Review of a trial court’s ruling concerning the admissibility of a defendant’s statement is a two-part analysis. “[W]e accept the trial court’s factual findings, based on its resolution of factual disputes, its choices among conflicting inferences, and its evaluations of witness credibility, provided that these findings are supported by substantial evidence. [Citation.] But we determine independently, based on the undisputed facts and those properly found by the trial court, whether the challenged statements were legally obtained. [Citation.]” [Citation.]

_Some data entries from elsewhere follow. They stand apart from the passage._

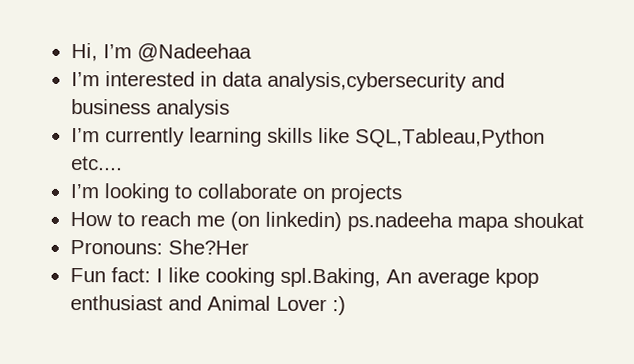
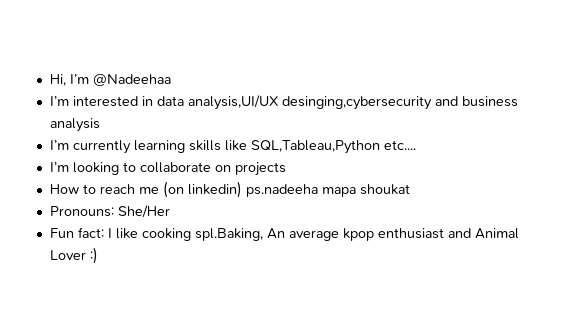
- I’m interested in data analysis,cybersecurity and business analysis
+ I’m interested in data analysis,UI/UX desinging,cybersecurity and business analysis
- Pronouns: She?Her
+ Pronouns: She/Her

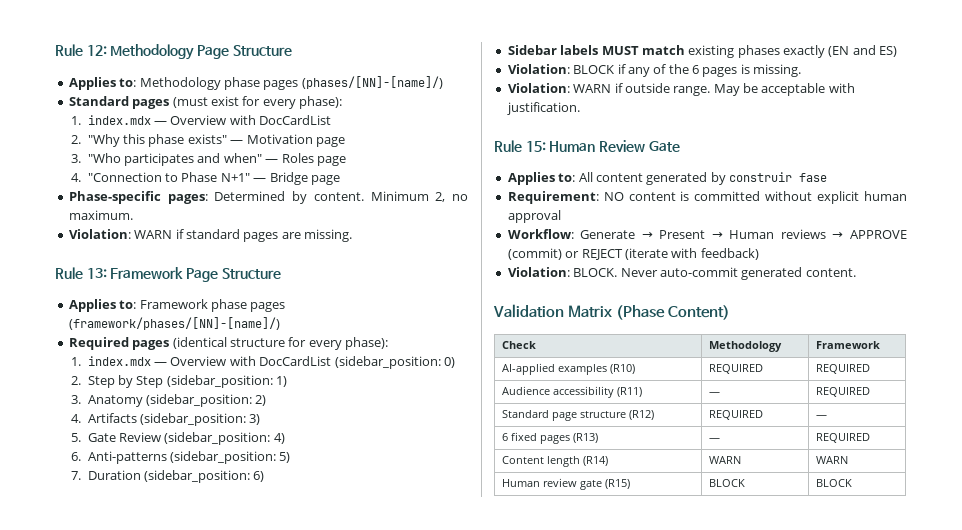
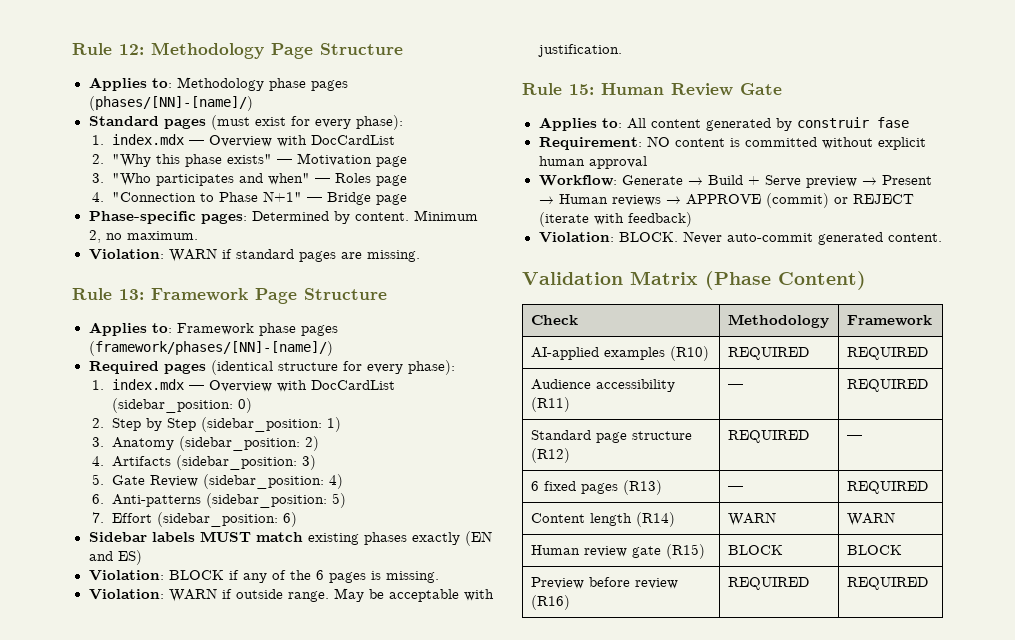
- 7. Duration (sidebar_position: 6)
+ 7. Effort (sidebar_position: 6)
- Workflow: Generate → Present → Human reviews → APPROVE (commit) or REJECT (iterate with feedback)
+ Workflow: Generate → Build + Serve preview → Present → Human reviews → APPROVE (commit) or REJECT (iterate with feedback)
+ Preview before review (R16) | REQUIRED | REQUIRED

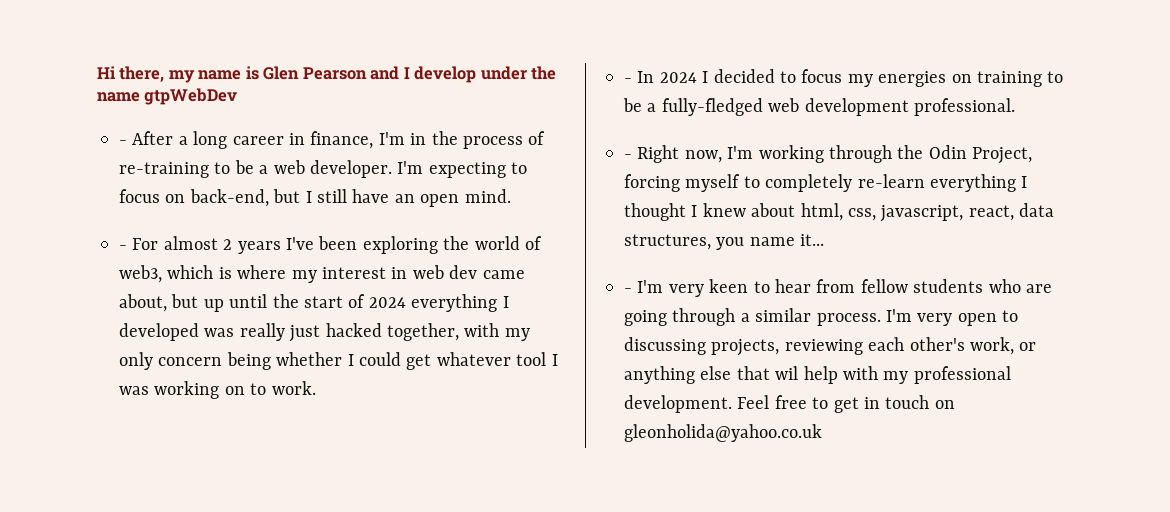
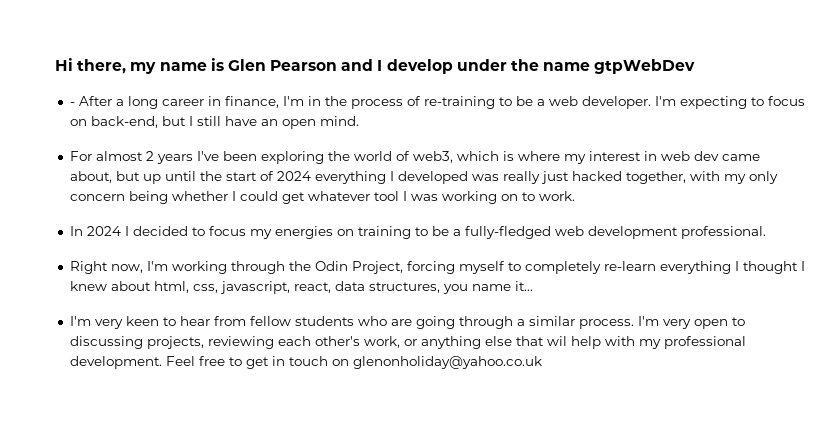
- - For almost 2 years I've been exploring the world of web3, which is where my interest in web dev came about, but up until the start of 2024 everything I developed was really just hacked together, with my only concern being whether I could get whatever tool I was working on to work.
+ For almost 2 years I've been exploring the world of web3, which is where my interest in web dev came about, but up until the start of 2024 everything I developed was really just hacked together, with my only concern being whether I could get whatever tool I was working on to work.
- - In 2024 I decided to focus my energies on training to be a fully-fledged web development professional.
+ In 2024 I decided to focus my energies on training to be a fully-fledged web development professional.
- - Right now, I'm working through the Odin Project, forcing myself to completely re-learn everything I thought I knew about html, css, javascript, react, data structures, you name it...
+ Right now, I'm working through the Odin Project, forcing myself to completely re-learn everything I thought I knew about html, css, javascript, react, data structures, you name it...
- - I'm very keen to hear from fellow students who are going through a similar process.
+ I'm very keen to hear from fellow students who are going through a similar process.
- Feel free to get in touch on gleonholida@yahoo.co.uk
+ Feel free to get in touch on glenonholiday@yahoo.co.uk

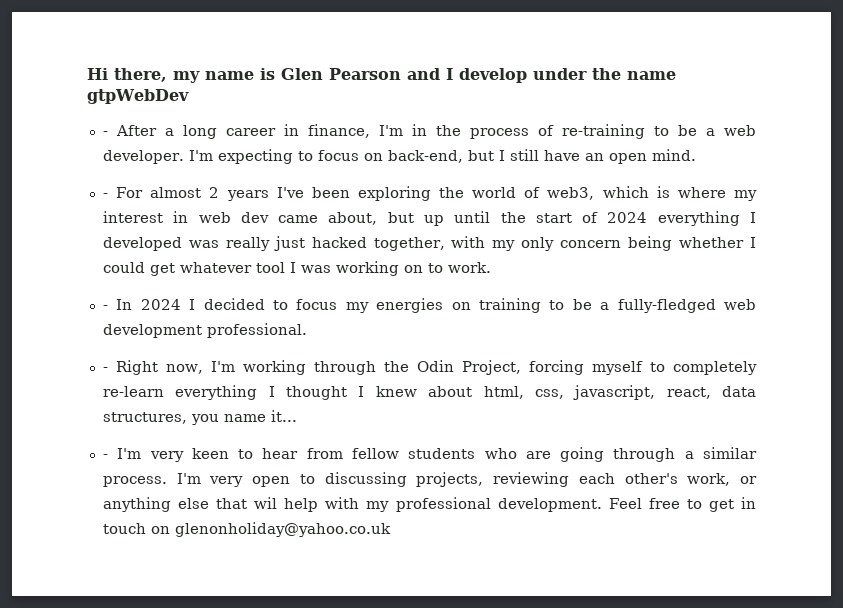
- For almost 2 years I've been exploring the world of web3, which is where my interest in web dev came about, but up until the start of 2024 everything I developed was really just hacked together, with my only concern being whether I could get whatever tool I was working on to work.
+ - For almost 2 years I've been exploring the world of web3, which is where my interest in web dev came about, but up until the start of 2024 everything I developed was really just hacked together, with my only concern being whether I could get whatever tool I was working on to work.
- In 2024 I decided to focus my energies on training to be a fully-fledged web development professional.
+ - In 2024 I decided to focus my energies on training to be a fully-fledged web development professional.
- Right now, I'm working through the Odin Project, forcing myself to completely re-learn everything I thought I knew about html, css, javascript, react, data structures, you name it...
+ - Right now, I'm working through the Odin Project, forcing myself to completely re-learn everything I thought I knew about html, css, javascript, react, data structures, you name it...
- I'm very keen to hear from fellow students who are going through a similar process.
+ - I'm very keen to hear from fellow students who are going through a similar process.

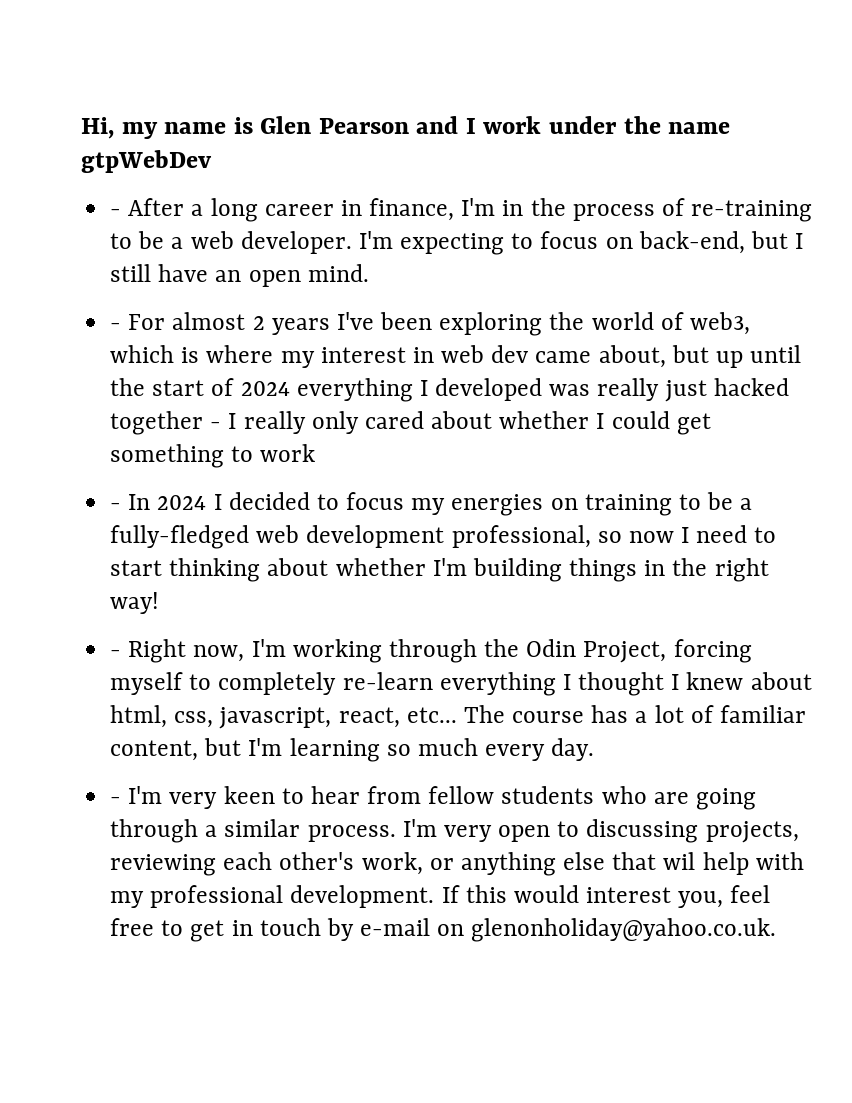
- Hi there, my name is Glen Pearson and I develop under the name gtpWebDev
+ Hi, my name is Glen Pearson and I work under the name gtpWebDev
- - For almost 2 years I've been exploring the world of web3, which is where my interest in web dev came about, but up until the start of 2024 everything I developed was really just hacked together, with my only concern being whether I could get whatever tool I was working on to work.
+ - For almost 2 years I've been exploring the world of web3, which is where my interest in web dev came about, but up until the start of 2024 everything I developed was really just hacked together - I really only cared about whether I could get something to work
- - In 2024 I decided to focus my energies on training to be a fully-fledged web development professional.
+ - In 2024 I decided to focus my energies on training to be a fully-fledged web development professional, so now I need to start thinking about whether I'm building things in the right way!
- - Right now, I'm working through the Odin Project, forcing myself to completely re-learn everything I thought I knew about html, css, javascript, react, data structures, you name it...
+ - Right now, I'm working through the Odin Project, forcing myself to completely re-learn everything I thought I knew about html, css, javascript, react, etc... The course has a lot of familiar content, but I'm learning so much every day.
- Feel free to get in touch on glenonholiday@yahoo.co.uk
+ If this would interest you, feel free to get in touch by e-mail on glenonholiday@yahoo.co.uk.

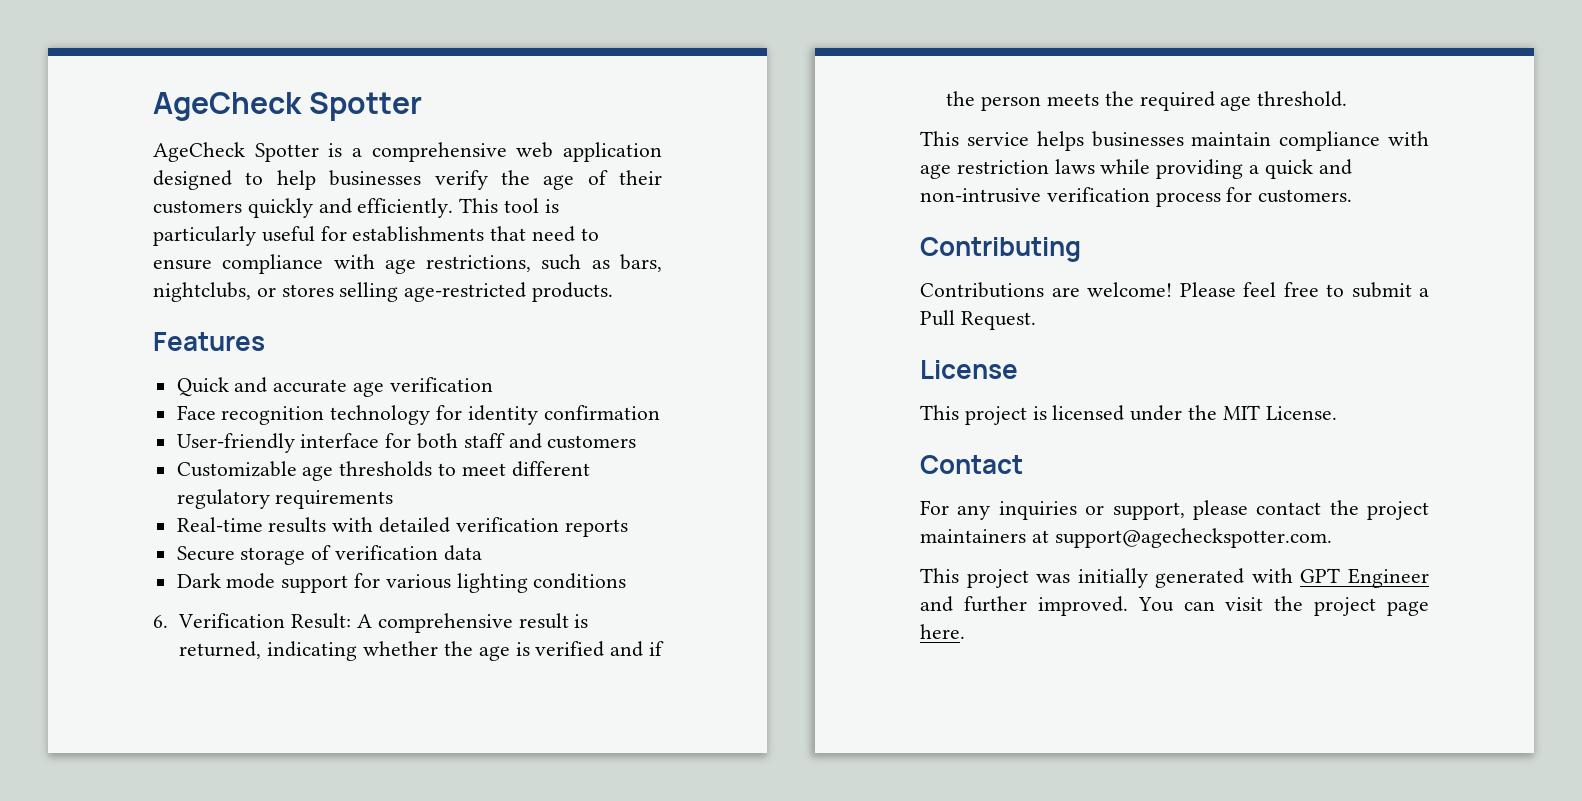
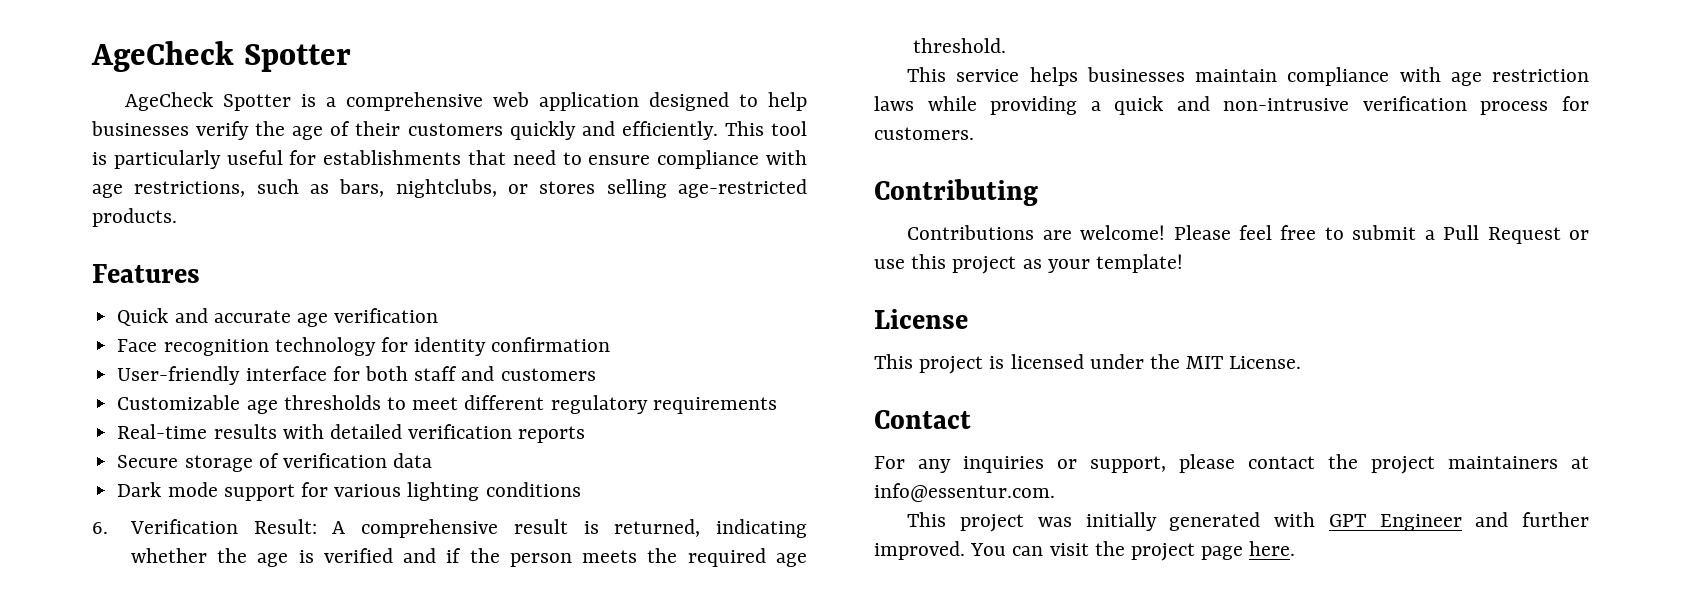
- Please feel free to submit a Pull Request.
+ Please feel free to submit a Pull Request or use this project as your template!
- For any inquiries or support, please contact the project maintainers at support@agecheckspotter.com.
+ For any inquiries or support, please contact the project maintainers at info@essentur.com.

When the appellate standard is substantial evidence review, as it is here with respect to the trial court’s factual findings, the appellant bears the burden of showing that no substantial evidence supports the challenged factual findings.  [Citations.] Failure to set forth the evidence most favorable to the factual findings – or, as in this case, to acknowledge that the factual findings even exist, along with supporting evidence – results in forfeiture of the contention that substantial evidence does not support the factual findings. [Citation.]

The Court goes on to point out the brief relied on a “nonexistent circumstance” since the trial court had specifically rejected a fact asserted at trial, recounting the trial court’s various factual findings and rulings contrary to the defendant’s position at trial, concluding: “The effect of defendant’s appellate strategy is forfeiture, not persuasion.”

It is one thing to argue the trial court proceedings in the most favorable possible light, looking for chinks in “substantial evidence” armor.   But the emphasis must be on possible, with “possible” considered in the context of the relevant standard of review.  Otherwise you may find yourself explaining to the Court why your argument should not be forfeited, and then explain to the paying client why they should pay you for an argument the Court refused even to consider.

 

 

 

 

 

 

Hobby Lobby lesson

Appellate practitioners can glean an important lesson from yesterday’s Hobby Lobby argument: Beware of raising arguments which clearly are not going to be productive.

The government’s merits brief led off with the assertion: “RFRA does not grant free-exercise rights to for-profit corporations.” Although standing arguments can result in a “home run” in the sense the other side is kicked out of court for procedural reasons, Solicitor General Verrilli ended up spending an inordinate amount of time responding to questions concerning his standing argument such as:

Justice Scalia: . . .  There is not a single case which says that a for profit enterprise cannot make a freedom of religion claim, is there?

Although appeals generally are decided based on briefing, rather than oral argument, you don’t want to waste your limited argument time on loser issues either.  Once you brief an issue, the Court can hammer you on it all it wants, detracting from the limited time you have for your main points.